*RECORDS:*
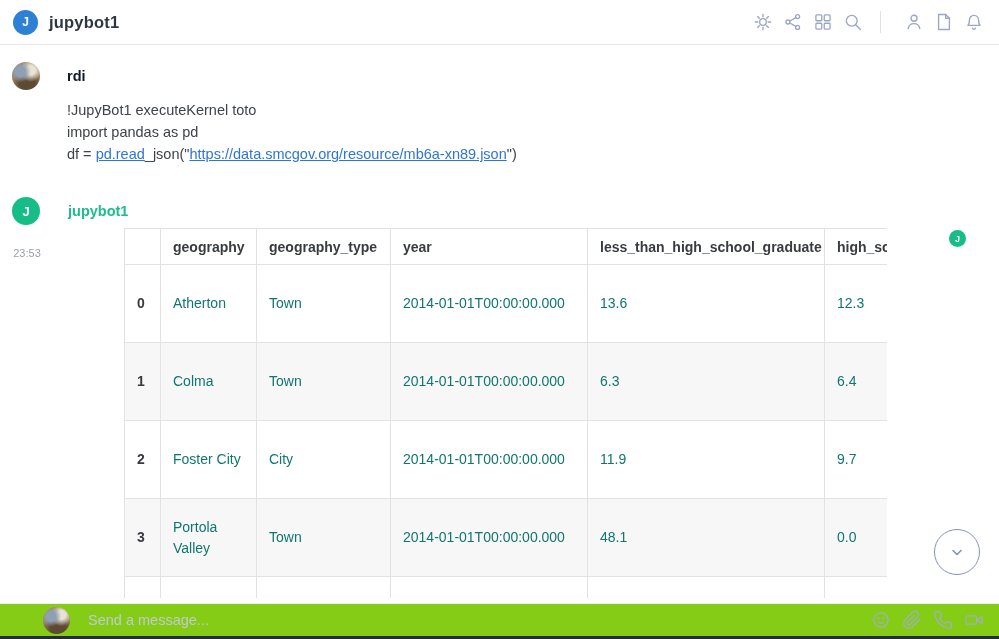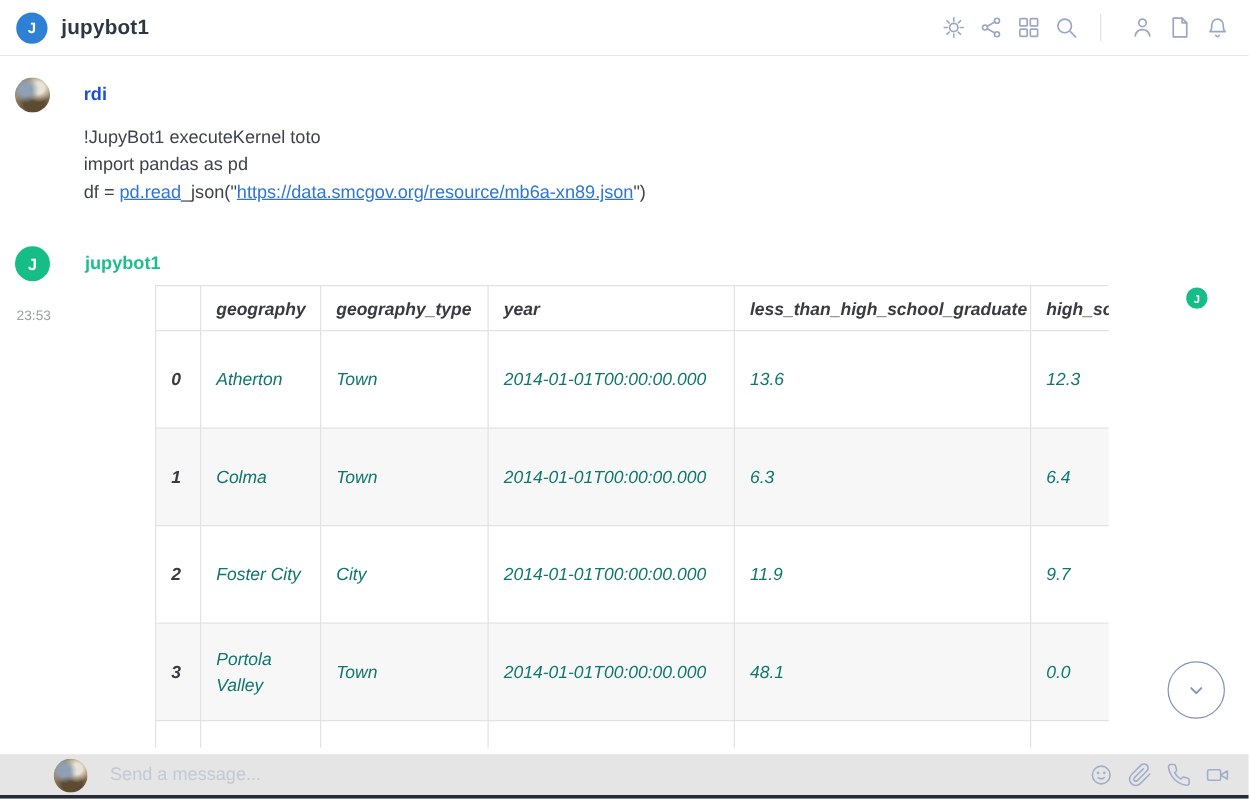--- a/index.html
+++ b/index.html
@@ -39,7 +39,7 @@
   .msg-body { margin-left:55px; }
   .msg-author { font-size:14.5px; font-weight:bold; padding-top:6px; line-height:16px;
     display:inline-block; cursor:pointer; }
-  .msg-author.user { color:#1d4ed8; }
+  .msg-author.user { color:#0f172a; }
   .msg-author.bot { color:#1dbe8b; }
   .msg-lines { margin-top:14px; font-size:14.5px; line-height:22px; color:#3e424a; }
   .msg-lines a { color:#2e76d4; text-decoration:underline; cursor:pointer; }

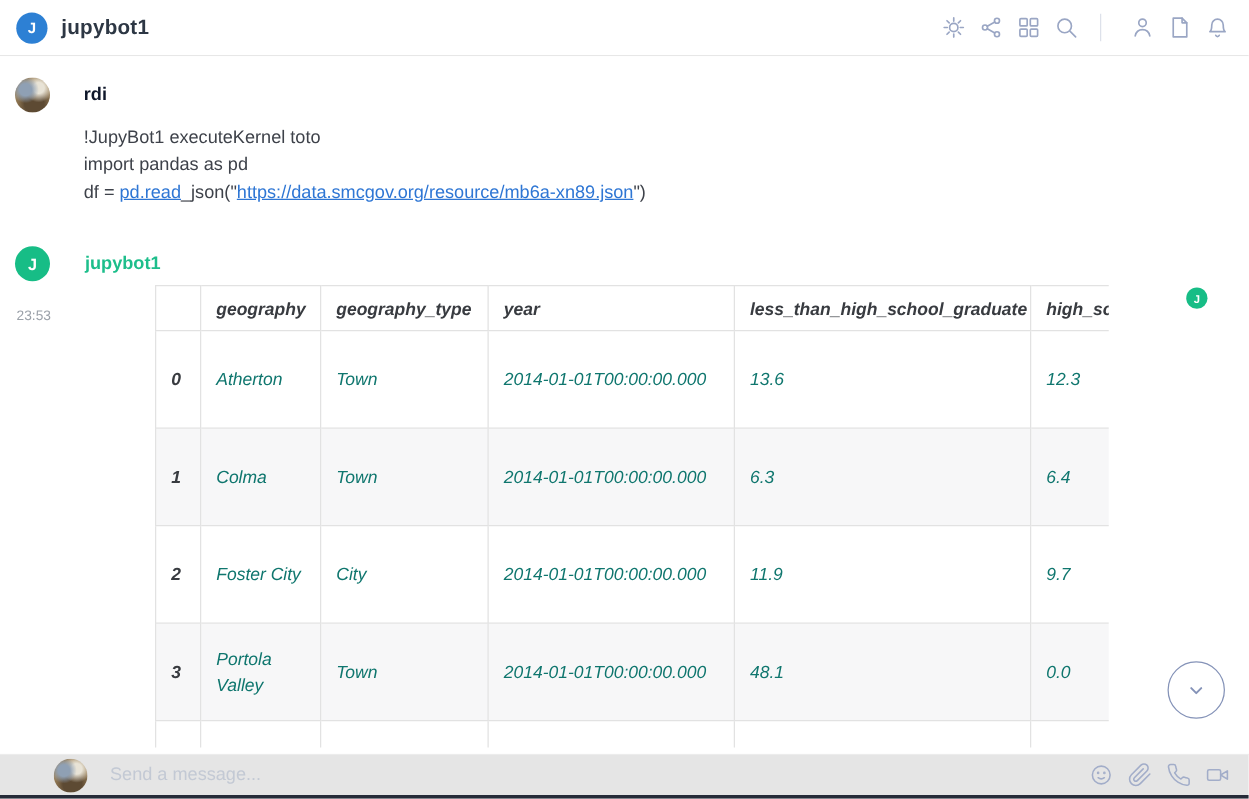--- a/index.html
+++ b/index.html
@@ -48,7 +48,7 @@
   .table-clip { margin-left:56px; margin-top:8px; width:763px; height:370px; overflow:hidden; }
   table.df { border-collapse:collapse; table-layout:fixed; width:900px; background:#fff; }
   table.df th, table.df td { border:1px solid #e2e2e2; padding:0 12px; font-size:14px;
-    text-align:left; vertical-align:middle; white-space:normal; overflow:hidden;font-style:italic; }
+    text-align:left; vertical-align:middle; white-space:normal; overflow:hidden; }
   table.df thead th { height:36px; font-weight:bold; color:#383b40; white-space:nowrap; }
   table.df tbody td { height:78px; color:#0f766e; line-height:21px; }
   table.df tbody tr:nth-child(even) { background:#f7f7f8; }

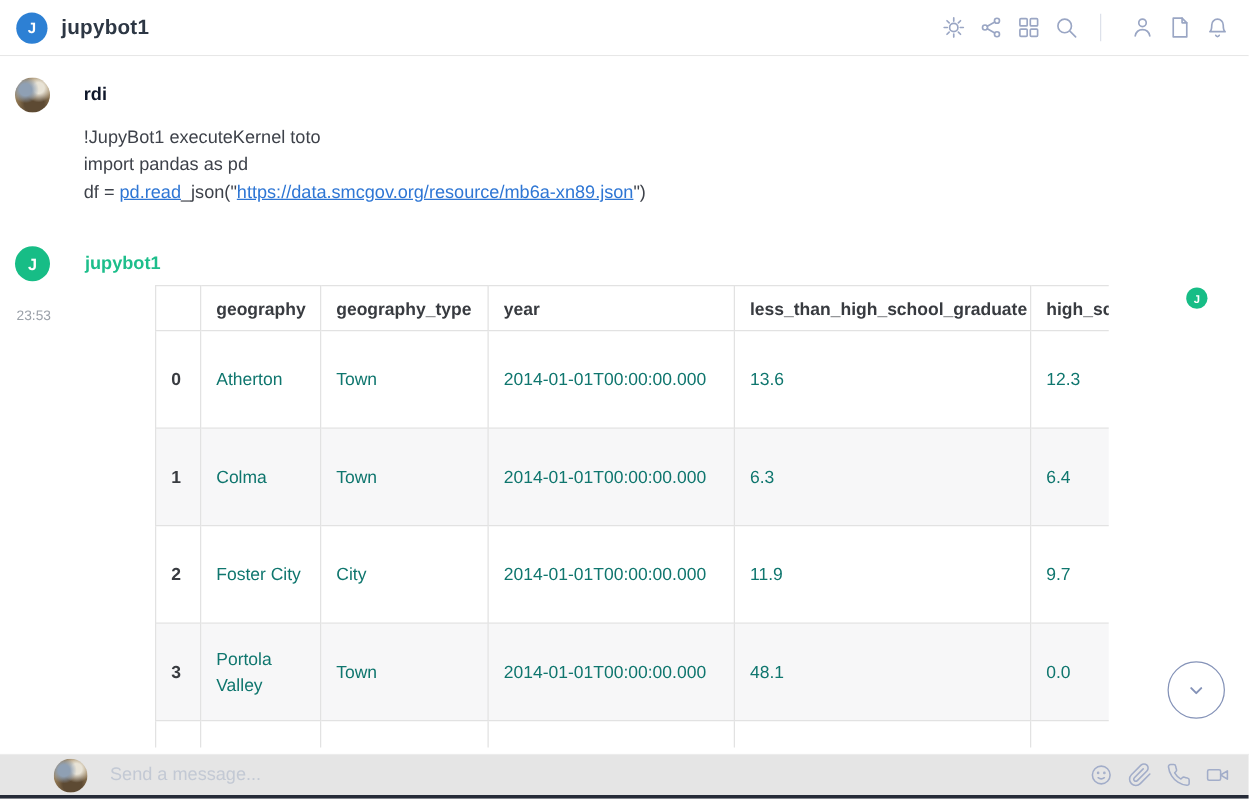--- a/index.html
+++ b/index.html
@@ -64,7 +64,7 @@
     stroke-width:1.6; stroke-linecap:round; stroke-linejoin:round; }
 
   
-  .composer { flex:0 0 33px; height:33px; border-top:1px solid #ececec; background:#e5e5e5;
+  .composer { flex:0 0 33px; height:33px; border-top:1px solid #ececec; background:#84cc16;
     display:flex; align-items:center; padding:0 15px 0 43px; }
   .composer .avatar-sm { width:27px; height:27px; border-radius:50%; flex:0 0 27px;
     background:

*WHAT YOU ARE ASKED TO DO:* The lines to copy are those in the listing that contain "margin".

*EXERCISE RESPONSE:*
   .msg-body { margin-left:55px; }
   .msg-lines { margin-top:14px; font-size:14.5px; line-height:22px; color:#3e424a; }
   .table-clip { margin-left:56px; margin-top:8px; width:763px; height:370px; overflow:hidden; }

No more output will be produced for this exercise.